Ma sul tavolo, in queste ore, non c'è solo la questione appalti a far discutere, come dimostrano le dichiarazioni odierne dei segretari della Cgil delle regioni del Nord.

In una dichiarazione congiunta i segretari di Cgil Lombardia (Alessandro Pagano), Cgil Piemonte (Pier Massimo Pozzi), Cgil Veneto (Christian Ferrari) e Cgil Emilia Romagna (Luigi Giove) hanno replicato in questi termini ai presidenti di Confindustria delle stesse regioni, che chiedono "certezze" per poter iniziare a licenziare:

"Il provvedimento del governo sui licenziamenti - dichiarano i segretari delle regioni del nord della Cgil - è un primo passo ancora insufficiente e deve essere completato per garantire la proroga certa del blocco fino almeno ad ottobre. Tempo necessario per consentire il rafforzamento degli ammortizzatori sociali in direzione di una copertura universale. In questa fase i lavoratori sono ancora alle prese con la crisi. Pertanto vanno protetti, sostenuti e accompagnati nei processi di transizione economica, che saranno promossi con le risorse del Pnrr, attraverso progetti efficaci di formazione e riqualificazione professionale.È necessario un piano straordinario per una buona e stabile occupazione che renda credibile qualsiasi obiettivo di rafforzamento della coesione sociale. Per questo siamo pronti e disponibili per il confronto a tutti i livelli, a partire dall'uso sapiente di tutti gli ammortizzatori sociali, prima di usare la mannaia dei licenziamenti.Siamo però altrettanto pronti a respingere e a mobilitarci contro qualsiasi scelta che aumenti incertezza e precarietà occupazionale, compresa l'intenzione annunciata dal governo di indebolire le attuali regole sugli appalti, rendendo il lavoro più fragile, ricattabile, più insicuro e vittima di sfruttamento e criminalità organizzata, una decisione che contrasteremo con tutti gli strumenti a nostra disposizione".

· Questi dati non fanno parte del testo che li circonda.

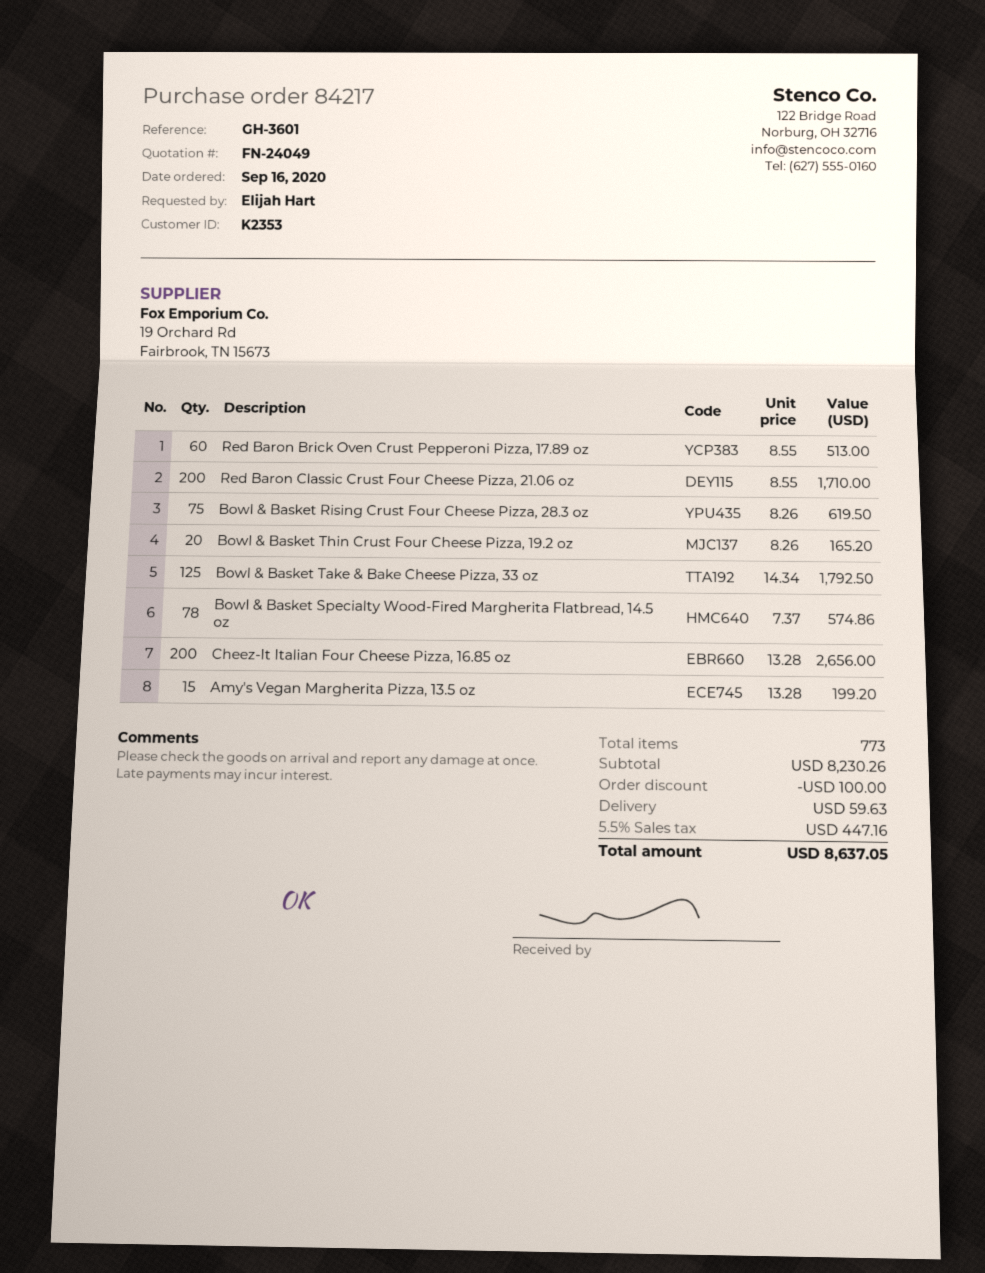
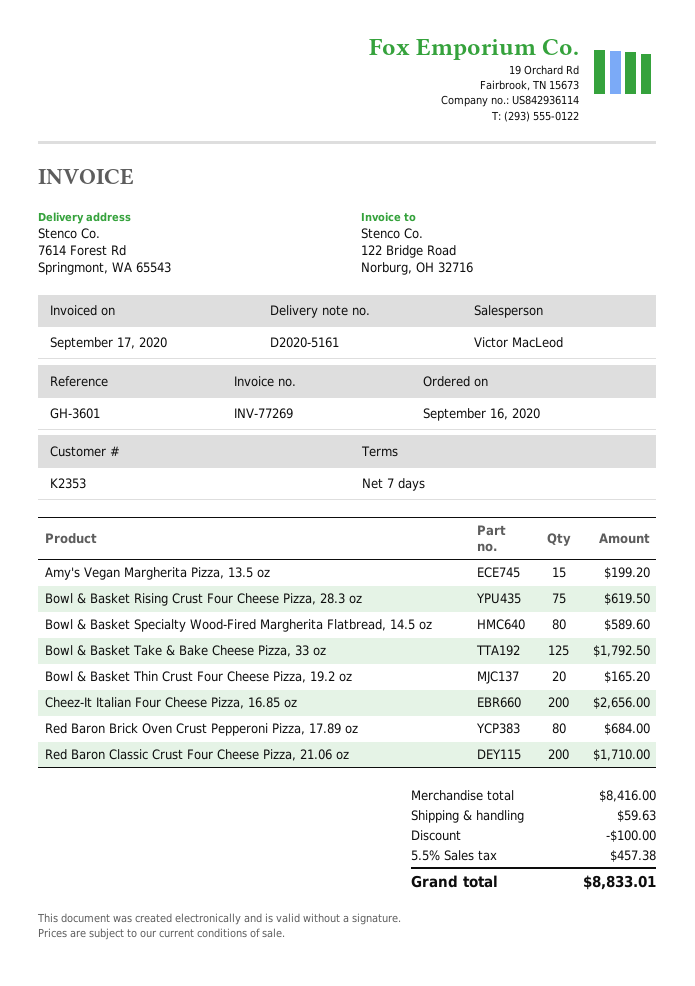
Red Baron Brick Oven Crust Pepperoni Pizza, 17.89 oz: 60 for 513.00 -> 80 for 684.00
Bowl & Basket Specialty Wood-Fired Margherita Flatbread, 14.5 oz: 78 for 574.86 -> 80 for 589.60
subtotal: 8230.26 -> 8416.00
tax: 5.5% = 447.16 -> 5.5% = 457.38
total: 8637.05 -> 8833.01

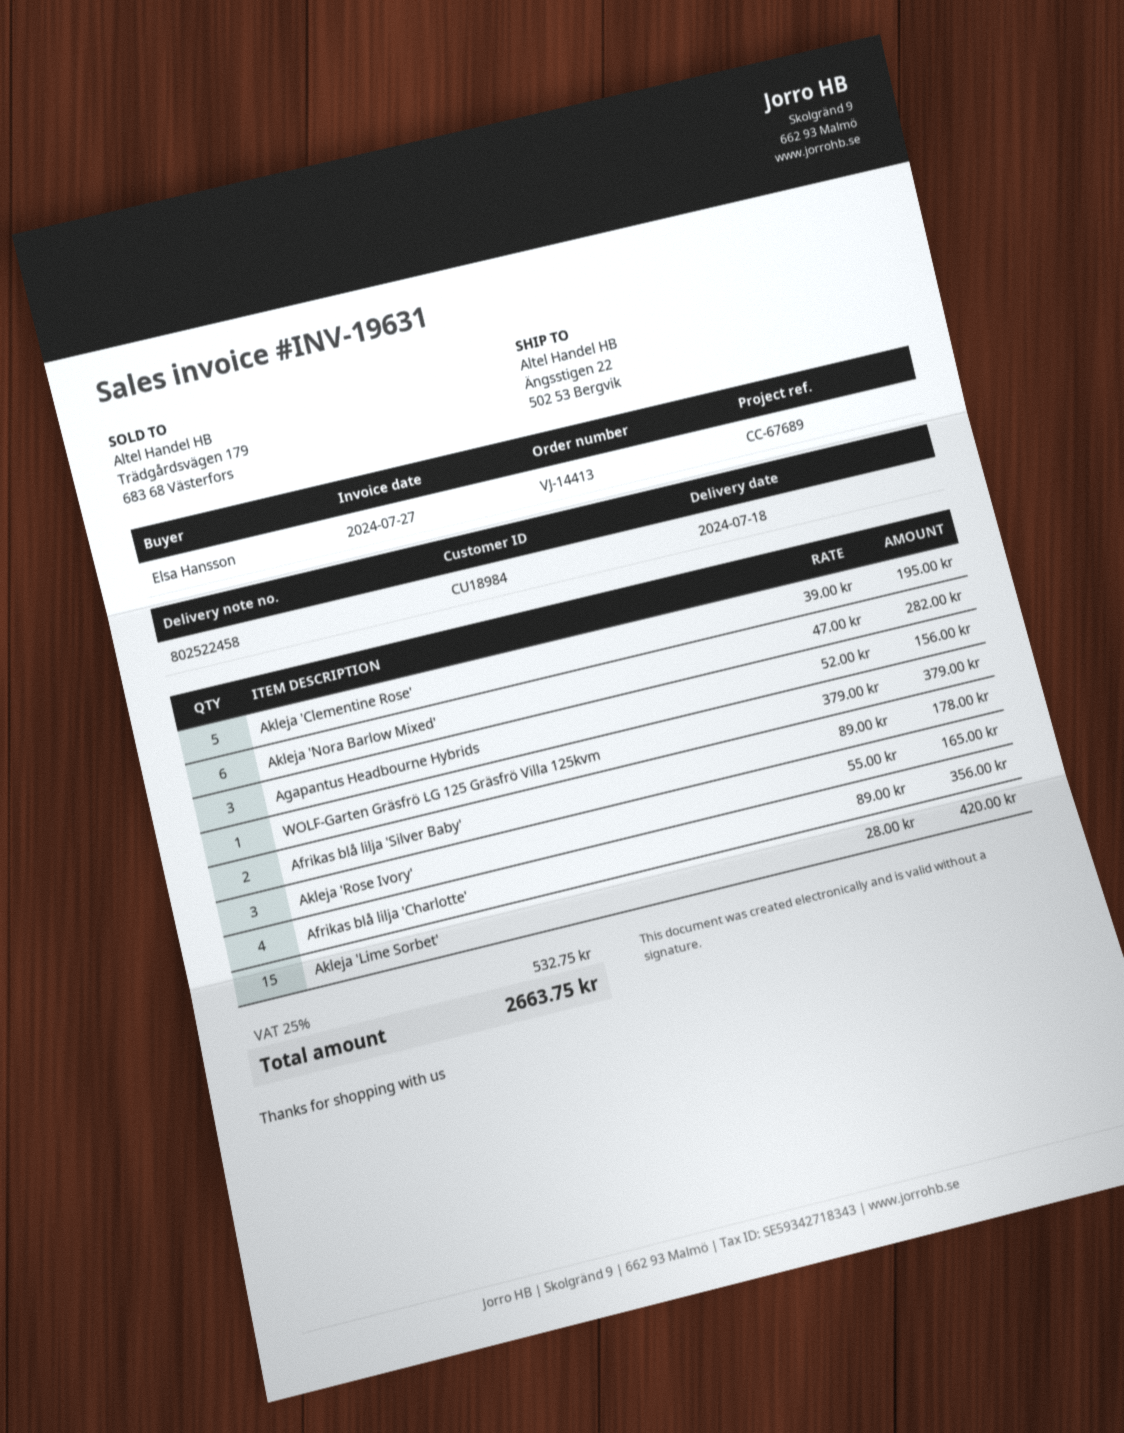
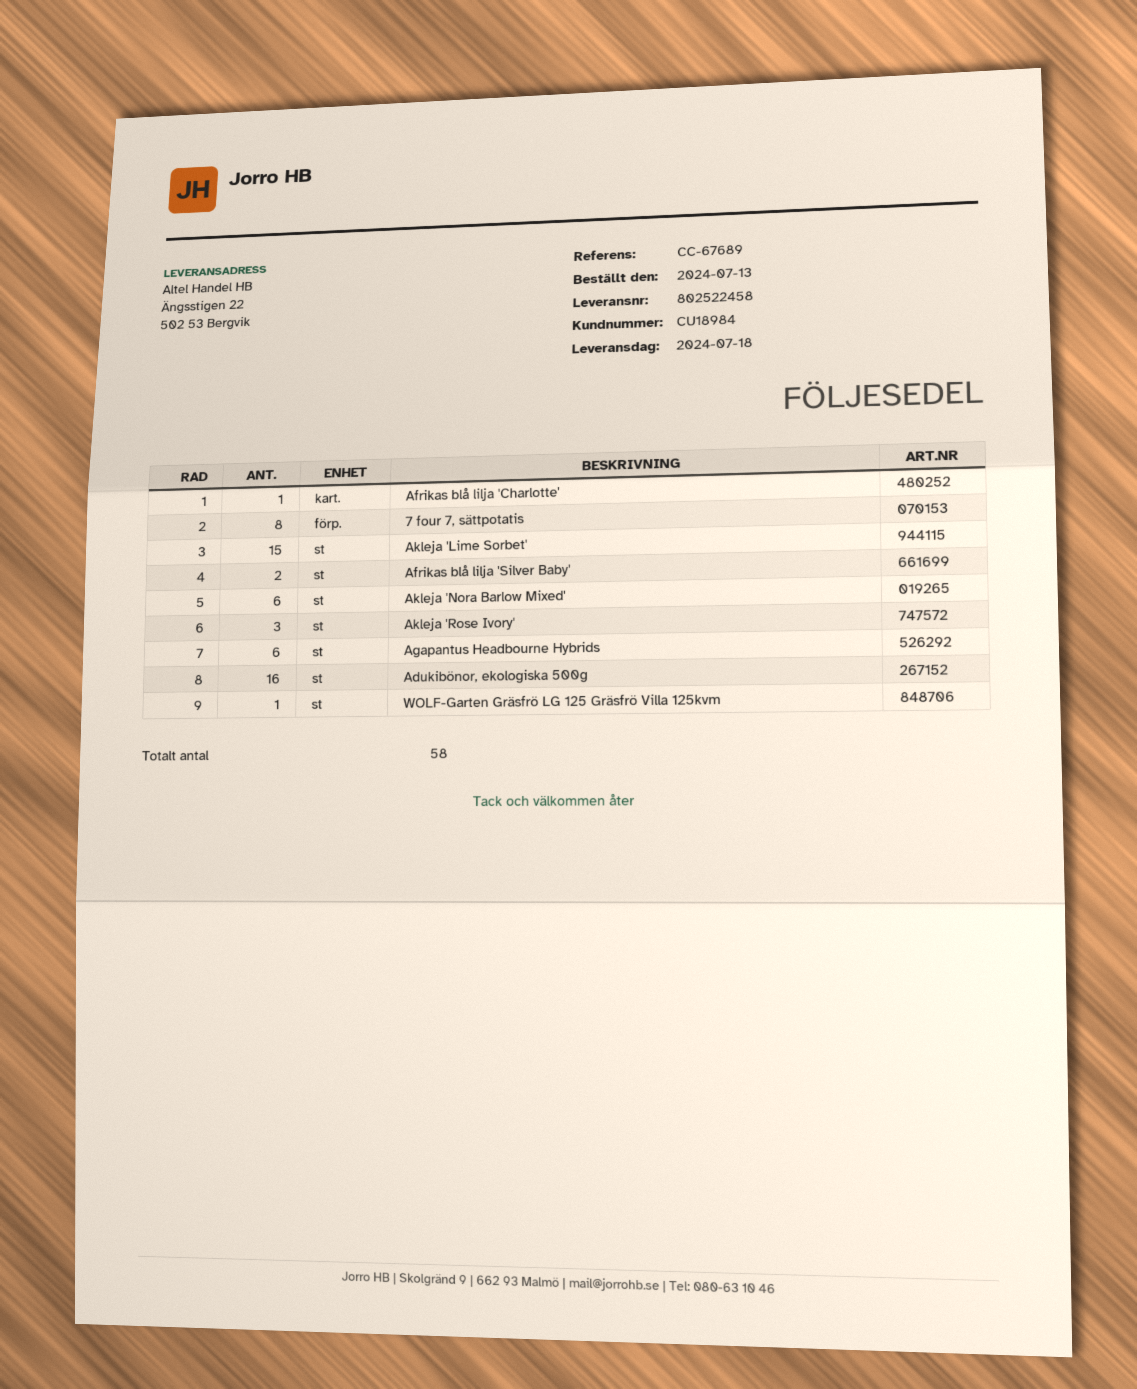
Akleja 'Clementine Rose': 5 -> none
Agapantus Headbourne Hybrids: 3 -> 6
Afrikas blå lilja 'Charlotte': 4 -> 1
7 four 7, sättpotatis: none -> 8
Adukibönor, ekologiska 500g: none -> 16

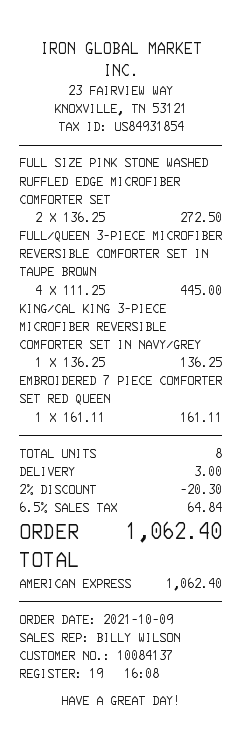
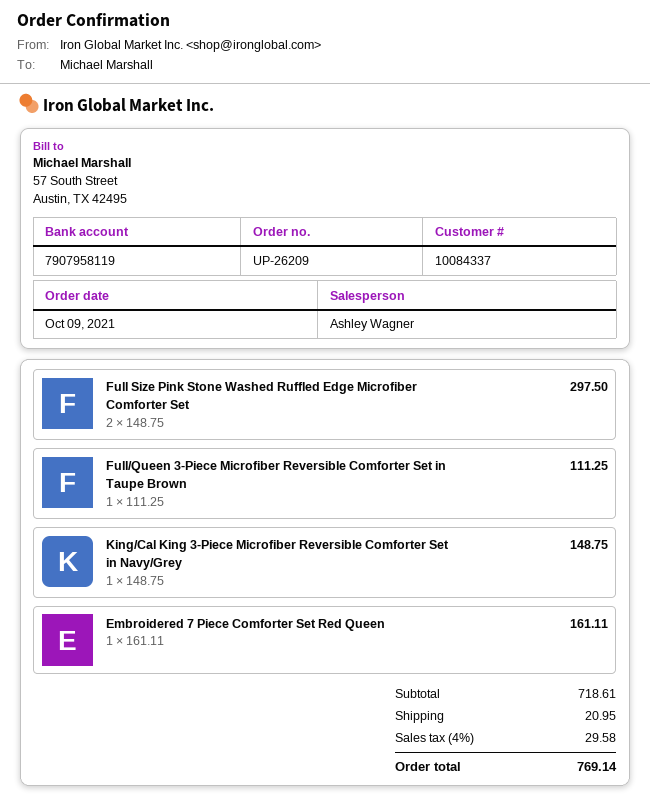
customer number: 10084137 -> 10084337
sales rep: BILLY WILSON -> Ashley Wagner
FULL SIZE PINK STONE WASHED RUFFLED EDGE MICROFIBER COMFORTER SET: 2 x 136.25 = 272.50 -> 2 x 148.75 = 297.50
FULL/QUEEN 3-PIECE MICROFIBER REVERSIBLE COMFORTER SET IN TAUPE BROWN: 4 x 111.25 = 445.00 -> 1 x 111.25 = 111.25
KING/CAL KING 3-PIECE MICROFIBER REVERSIBLE COMFORTER SET IN NAVY/GREY: 1 x 136.25 = 136.25 -> 1 x 148.75 = 148.75
discount: 2% = 20.30 -> none
shipping: 3.00 -> 20.95
tax: 6.5% = 64.84 -> 4% = 29.58
total: 1062.40 -> 769.14

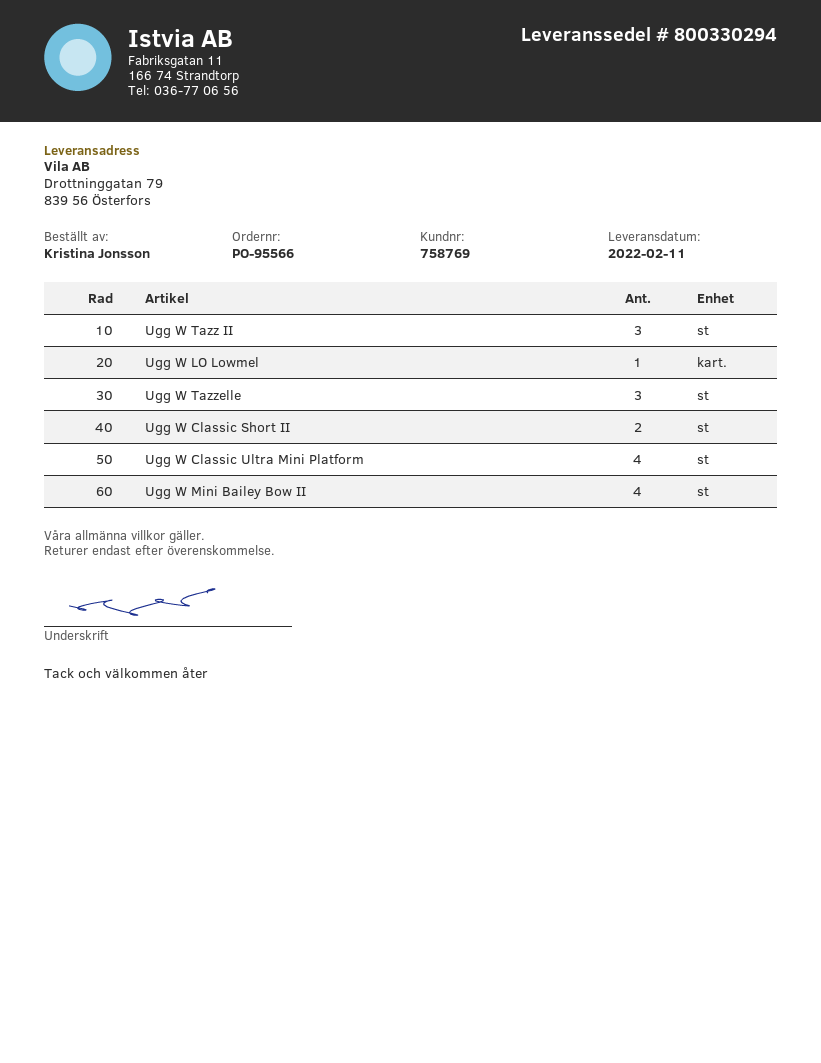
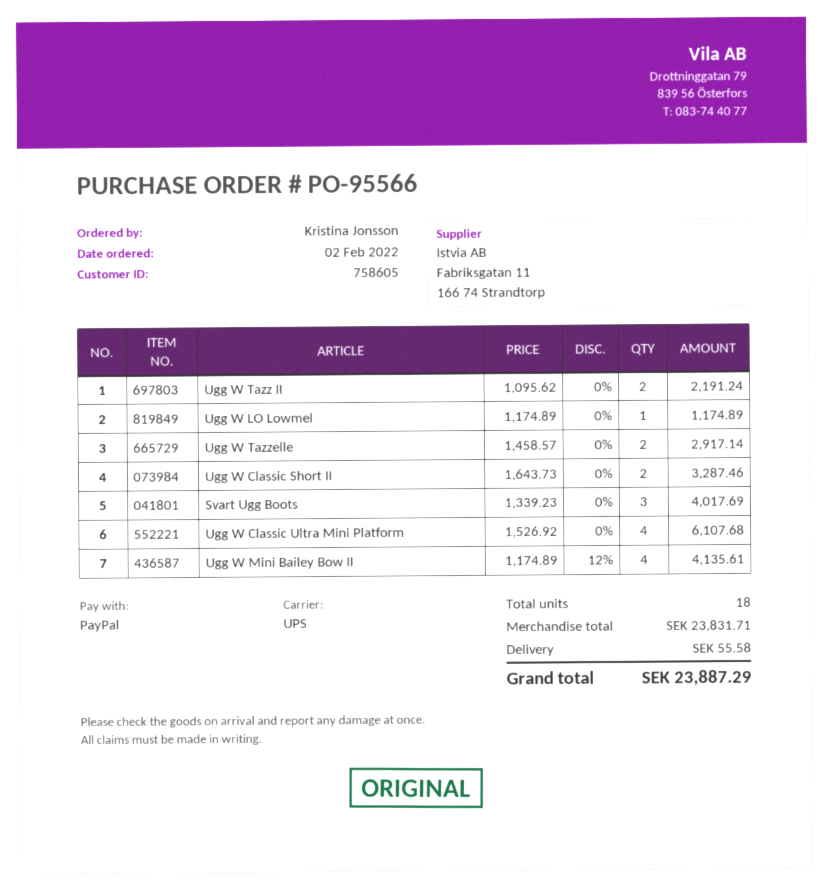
customer number: 758769 -> 758605
Ugg W Tazz II: 3 -> 2
Ugg W Tazzelle: 3 -> 2
Svart Ugg Boots: none -> 3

Pertanto, appare evidente che in futuro sarà sempre più difficile conciliare le posizioni padronali di Lega e Italia Viva con quelle di Partito Democratico e 5 Stelle che, in teoria, dovrebbero essere più orientate a sostenere i lavoratori.

Delle scelte dovranno essere fatte, scelte che, oltretutto, finiranno per concretizzarsi in corrispondenza dei prossimi appuntamenti elettorali amministrativi. Una situazione politicamente esplosiva che non potrà non avere conseguenze sulla composizione e/o sull'indirizzo politico del governo Draghi.